Заскрипела скамейка, застонала. Мне рубить надоело, я бросил железку. Уходили напрямки, Хвощ ломился через кусты, топал по газонам, цветам, и мы за ним.
Мы шли за ним, как прилипалы за акулой. Я тоже.
На следующий вечер они пришли за мной, будто им без меня и делать нечего. Опять мы мотались по скверу, только развлечение было другое: пуляли камнями в электролампы, есть там такая штуковина, что зажигают в праздники. Когда попадали, лампы лопались, стекло звенело, только мы все чаще промазывали, и я понял — темнеет.
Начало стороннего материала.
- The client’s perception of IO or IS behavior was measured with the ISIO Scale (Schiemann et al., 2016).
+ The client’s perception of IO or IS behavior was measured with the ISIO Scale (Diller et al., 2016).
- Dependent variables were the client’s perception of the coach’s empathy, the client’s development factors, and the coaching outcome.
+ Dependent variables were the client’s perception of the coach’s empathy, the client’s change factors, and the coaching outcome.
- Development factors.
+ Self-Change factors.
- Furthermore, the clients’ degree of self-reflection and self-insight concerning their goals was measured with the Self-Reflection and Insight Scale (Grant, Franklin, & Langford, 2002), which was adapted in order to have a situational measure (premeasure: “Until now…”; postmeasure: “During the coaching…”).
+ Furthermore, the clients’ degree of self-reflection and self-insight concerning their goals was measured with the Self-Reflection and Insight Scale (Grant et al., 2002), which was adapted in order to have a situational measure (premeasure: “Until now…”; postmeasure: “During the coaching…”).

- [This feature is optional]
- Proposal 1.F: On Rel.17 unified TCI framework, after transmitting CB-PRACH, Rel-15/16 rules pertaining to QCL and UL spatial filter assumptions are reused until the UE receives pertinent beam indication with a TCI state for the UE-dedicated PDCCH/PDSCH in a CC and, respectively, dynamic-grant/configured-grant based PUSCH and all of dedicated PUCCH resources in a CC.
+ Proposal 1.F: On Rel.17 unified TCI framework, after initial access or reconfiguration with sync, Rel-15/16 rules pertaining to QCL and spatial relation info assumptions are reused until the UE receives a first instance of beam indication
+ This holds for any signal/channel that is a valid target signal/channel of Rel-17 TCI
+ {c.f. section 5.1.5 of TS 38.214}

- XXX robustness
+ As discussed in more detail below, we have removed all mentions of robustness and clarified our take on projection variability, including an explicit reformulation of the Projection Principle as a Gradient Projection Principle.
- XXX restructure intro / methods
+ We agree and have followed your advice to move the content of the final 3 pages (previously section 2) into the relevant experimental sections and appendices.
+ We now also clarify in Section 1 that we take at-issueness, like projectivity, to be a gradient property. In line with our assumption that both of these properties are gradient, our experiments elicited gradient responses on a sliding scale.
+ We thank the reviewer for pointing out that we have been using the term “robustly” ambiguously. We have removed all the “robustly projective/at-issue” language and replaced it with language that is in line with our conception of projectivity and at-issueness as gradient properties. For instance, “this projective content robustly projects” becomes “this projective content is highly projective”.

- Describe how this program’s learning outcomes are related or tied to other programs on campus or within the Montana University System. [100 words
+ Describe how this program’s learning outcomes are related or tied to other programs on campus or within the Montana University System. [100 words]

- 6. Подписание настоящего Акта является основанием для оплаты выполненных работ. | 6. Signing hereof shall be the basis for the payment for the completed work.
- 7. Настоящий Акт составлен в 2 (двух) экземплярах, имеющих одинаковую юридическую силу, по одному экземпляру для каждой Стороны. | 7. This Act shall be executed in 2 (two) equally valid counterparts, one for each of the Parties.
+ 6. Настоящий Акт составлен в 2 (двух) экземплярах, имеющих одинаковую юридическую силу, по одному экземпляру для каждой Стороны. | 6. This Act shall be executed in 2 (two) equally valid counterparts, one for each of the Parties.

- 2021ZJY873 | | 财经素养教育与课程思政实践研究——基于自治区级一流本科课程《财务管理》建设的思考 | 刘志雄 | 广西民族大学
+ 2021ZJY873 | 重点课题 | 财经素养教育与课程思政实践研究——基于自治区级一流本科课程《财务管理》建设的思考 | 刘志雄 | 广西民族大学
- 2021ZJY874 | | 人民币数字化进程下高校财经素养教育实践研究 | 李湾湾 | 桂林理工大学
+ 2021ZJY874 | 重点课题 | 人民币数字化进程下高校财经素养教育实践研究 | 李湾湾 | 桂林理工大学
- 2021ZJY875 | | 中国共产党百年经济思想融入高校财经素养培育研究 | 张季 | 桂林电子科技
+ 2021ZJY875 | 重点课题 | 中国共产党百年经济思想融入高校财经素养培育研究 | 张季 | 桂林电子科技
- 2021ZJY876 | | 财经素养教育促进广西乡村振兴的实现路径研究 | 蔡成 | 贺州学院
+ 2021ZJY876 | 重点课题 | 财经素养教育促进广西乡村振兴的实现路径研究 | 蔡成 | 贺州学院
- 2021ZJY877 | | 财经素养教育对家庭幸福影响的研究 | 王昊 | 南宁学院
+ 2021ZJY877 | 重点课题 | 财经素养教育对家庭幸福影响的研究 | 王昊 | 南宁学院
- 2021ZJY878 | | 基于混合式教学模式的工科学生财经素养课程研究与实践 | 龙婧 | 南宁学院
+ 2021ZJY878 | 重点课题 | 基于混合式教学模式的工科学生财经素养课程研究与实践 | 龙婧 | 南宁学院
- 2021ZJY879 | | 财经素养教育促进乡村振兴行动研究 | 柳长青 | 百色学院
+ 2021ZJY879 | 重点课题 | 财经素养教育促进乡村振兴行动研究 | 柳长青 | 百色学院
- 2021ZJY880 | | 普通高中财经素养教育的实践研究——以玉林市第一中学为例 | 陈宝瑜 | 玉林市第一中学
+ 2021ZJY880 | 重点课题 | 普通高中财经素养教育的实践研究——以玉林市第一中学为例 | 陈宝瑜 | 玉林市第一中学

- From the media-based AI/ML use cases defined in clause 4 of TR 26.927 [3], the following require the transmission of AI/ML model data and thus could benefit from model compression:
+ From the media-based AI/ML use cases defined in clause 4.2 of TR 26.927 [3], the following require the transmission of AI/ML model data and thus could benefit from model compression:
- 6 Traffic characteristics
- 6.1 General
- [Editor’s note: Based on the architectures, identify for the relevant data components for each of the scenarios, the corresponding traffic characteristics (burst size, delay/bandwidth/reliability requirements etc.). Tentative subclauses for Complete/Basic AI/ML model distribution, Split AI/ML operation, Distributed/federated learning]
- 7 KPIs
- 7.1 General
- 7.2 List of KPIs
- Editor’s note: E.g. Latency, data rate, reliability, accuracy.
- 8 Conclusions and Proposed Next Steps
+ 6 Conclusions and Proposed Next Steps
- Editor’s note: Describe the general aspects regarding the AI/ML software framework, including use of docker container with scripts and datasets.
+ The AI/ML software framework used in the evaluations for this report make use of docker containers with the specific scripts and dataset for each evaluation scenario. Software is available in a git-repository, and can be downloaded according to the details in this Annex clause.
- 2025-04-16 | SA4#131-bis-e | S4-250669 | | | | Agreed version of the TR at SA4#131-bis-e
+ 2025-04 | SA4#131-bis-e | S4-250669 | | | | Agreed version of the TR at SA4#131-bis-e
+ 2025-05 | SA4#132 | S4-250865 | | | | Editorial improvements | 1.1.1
— Поздно, — говорю, — я пошел, а то мать ругать будет.
— А отец не будет? — спросил Хвощ с каким-то ехидством.
— Может, и он будет, — отвечаю, — а твой как?
— А у меня его сроду не было, — загоготал Хвощ.
Побежал вперед, схватился за березку, закрутился вокруг и вдруг пригнул ее до земли. Раздался треск — долгий, ноющий, — и деревце сломилось.
— Зачем ломаешь?! Дурак! — крикнул я.
А Хвощ опять загоготал и повис на другой березке. Тогда я побежал, чтобы не видеть. Показалось мне, он назло ломает. А почему? Я решил: больше с ними не пойду, ну их к черту.